Sur ce chemin difficile, il ne se fendit pas de belles promesses, il osa, le premier, dire la vérité. Il osa prendre des décisions qui allaient à l’encontre de la majorité de l’opinion mais qui étaient nécessaires au redressement du Pays. Et nous l’avons bien constaté en 1983, où Pierre Mauroy, après avoir flatté l’opinion pour répondre aux promesses du candidat Mitterrand a bien été obligé de faire un virage à 180° pour instaurer la rigueur prônée depuis 1976 par Raymond Barre.

Il ne cherchait pas à plaire, il s’y prenait parfois maladroitement, provoquant, mais son objectif était le progrès pour tous.

Raymond Barre n’était pas homme de parti, ce microcosme qu’il raillait. D’ailleurs s’il fût apparenté UDF, il n’y adhéra jamais. Il ne voulait pas s’enfermer dans les dogmes partisans, il voulait rester libre. De ce fait il vota, après 81 des lois proposées par la gauche. Il pouvait déranger dans ses prises de positions, mais contrairement à beaucoup il conservait son libre arbitre, pouvant être à contre-courant. Et cela toujours dans l’intérêt général. En tout cas dans ce qu’il pensait être bon pour ce dernier.

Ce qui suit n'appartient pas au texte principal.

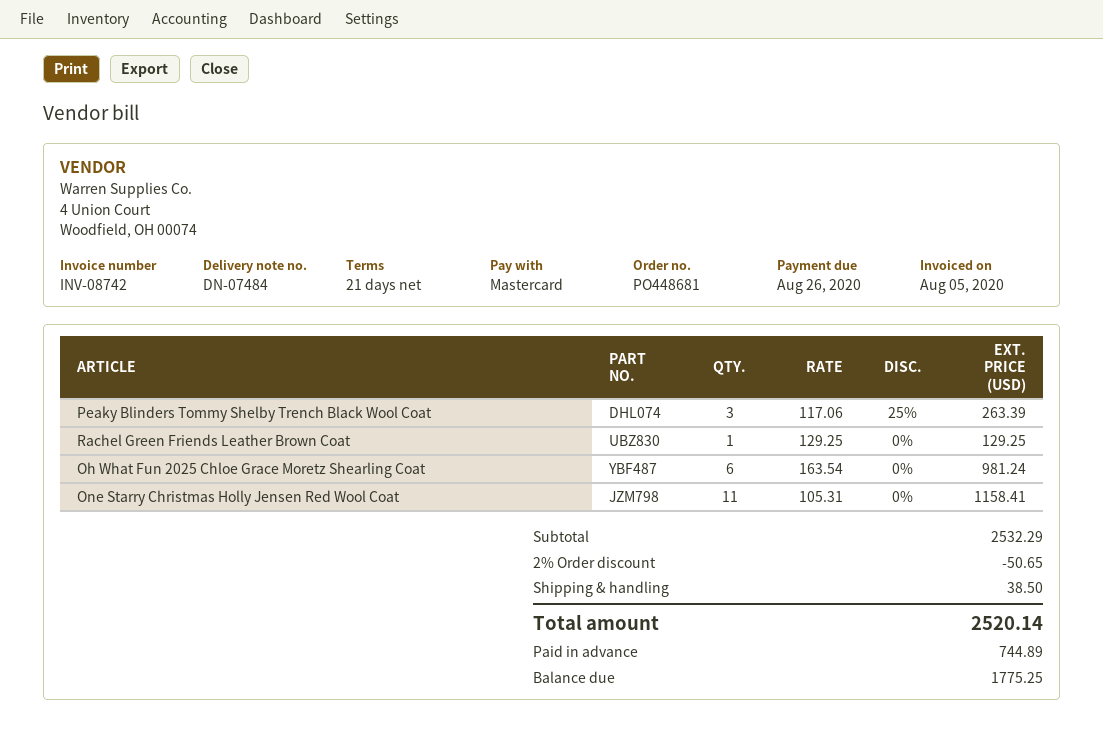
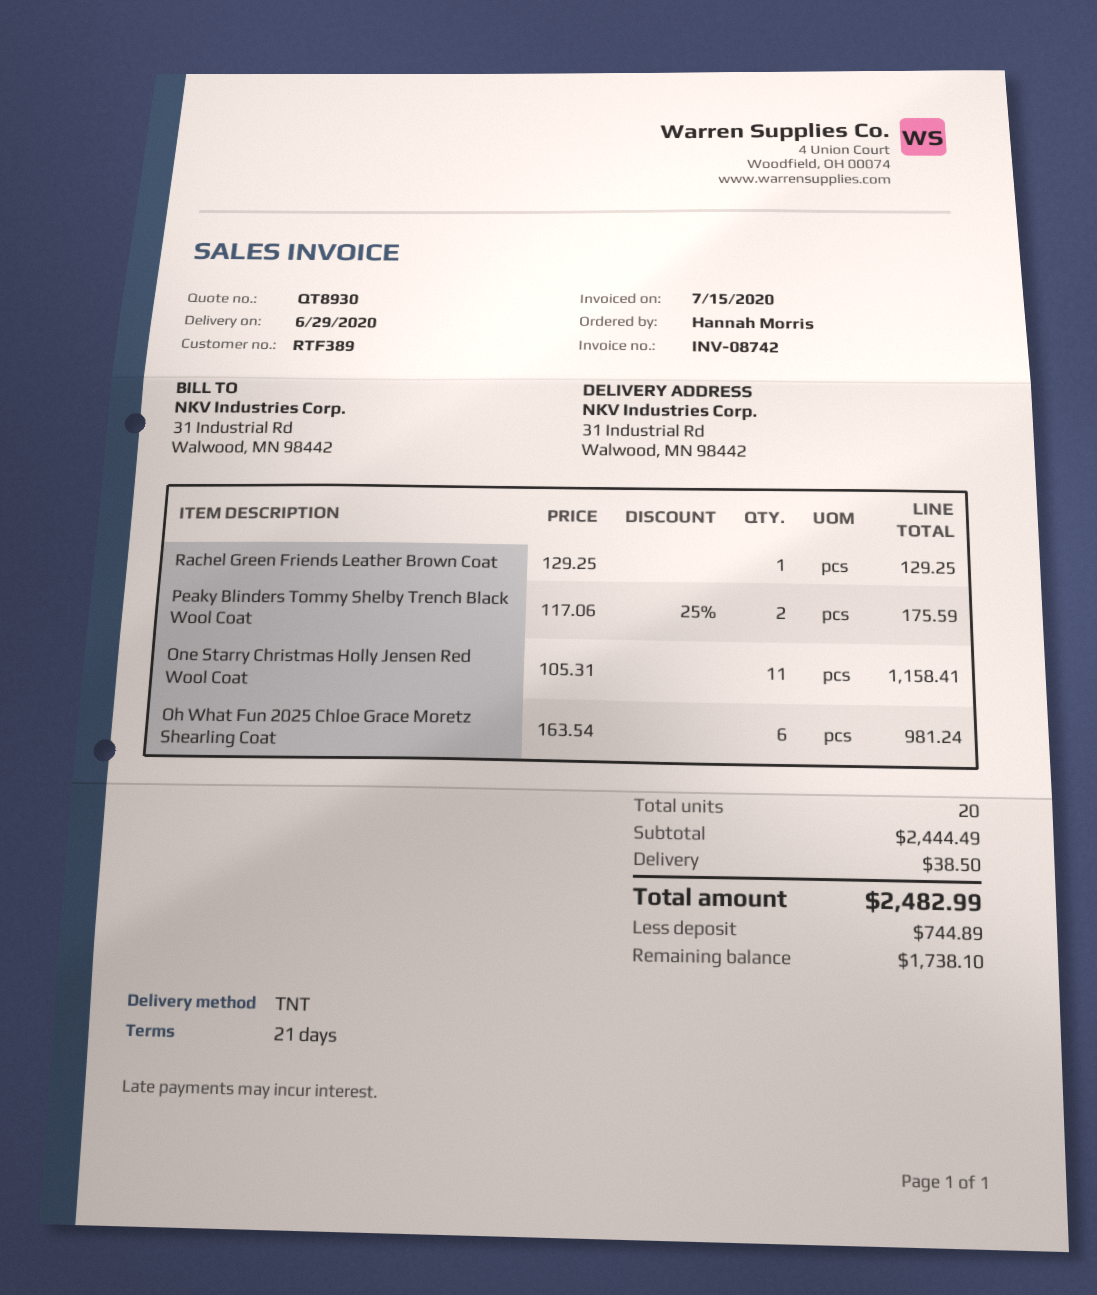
invoice date: 2020-08-05 -> 2020-07-15
Peaky Blinders Tommy Shelby Trench Black Wool Coat: 3 x 117.06 - 25% = 263.39 -> 2 x 117.06 - 25% = 175.59
subtotal: 2532.29 -> 2444.49
discount: 2% = 50.65 -> none
total: 2520.14 -> 2482.99
balance: 1775.25 -> 1738.10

Lorsqu’il fût élu Maire de Lyon, il proposa des postes d’adjoints à la gauche. Il amena Lyon au rang d’une métropole européenne. Il s’engageait et restait fidèle à sa parole. Lorsqu’il fit campagne à Lyon en 1995, il annonça de facto qu’il ne briguerait pas un second mandat s’il était élu. Et il a tenu sa promesse.

Mais Raymond Barre a eu aussi ses contradictions. Ses déclarations équivoques en 1979 lors de l’attentat de la rue des Rosiers. Son témoignage lors du procès Papon. Sans vouloir le dédouaner sur ce dernier point, Raymond Barre jugeait sur les faits. Il déclara à la cour que Mr Papon était un bon secrétaire d’Etat. Certes, c’est peut être ce qu’il a constaté. Ce que nous pouvons lui reprocher, c’est d’avoir fait abstraction du passé de Mr Papon dans son témoignage. Mais tel était Raymond Barre. Ne se prononcer que sur ce qu’il connaissait.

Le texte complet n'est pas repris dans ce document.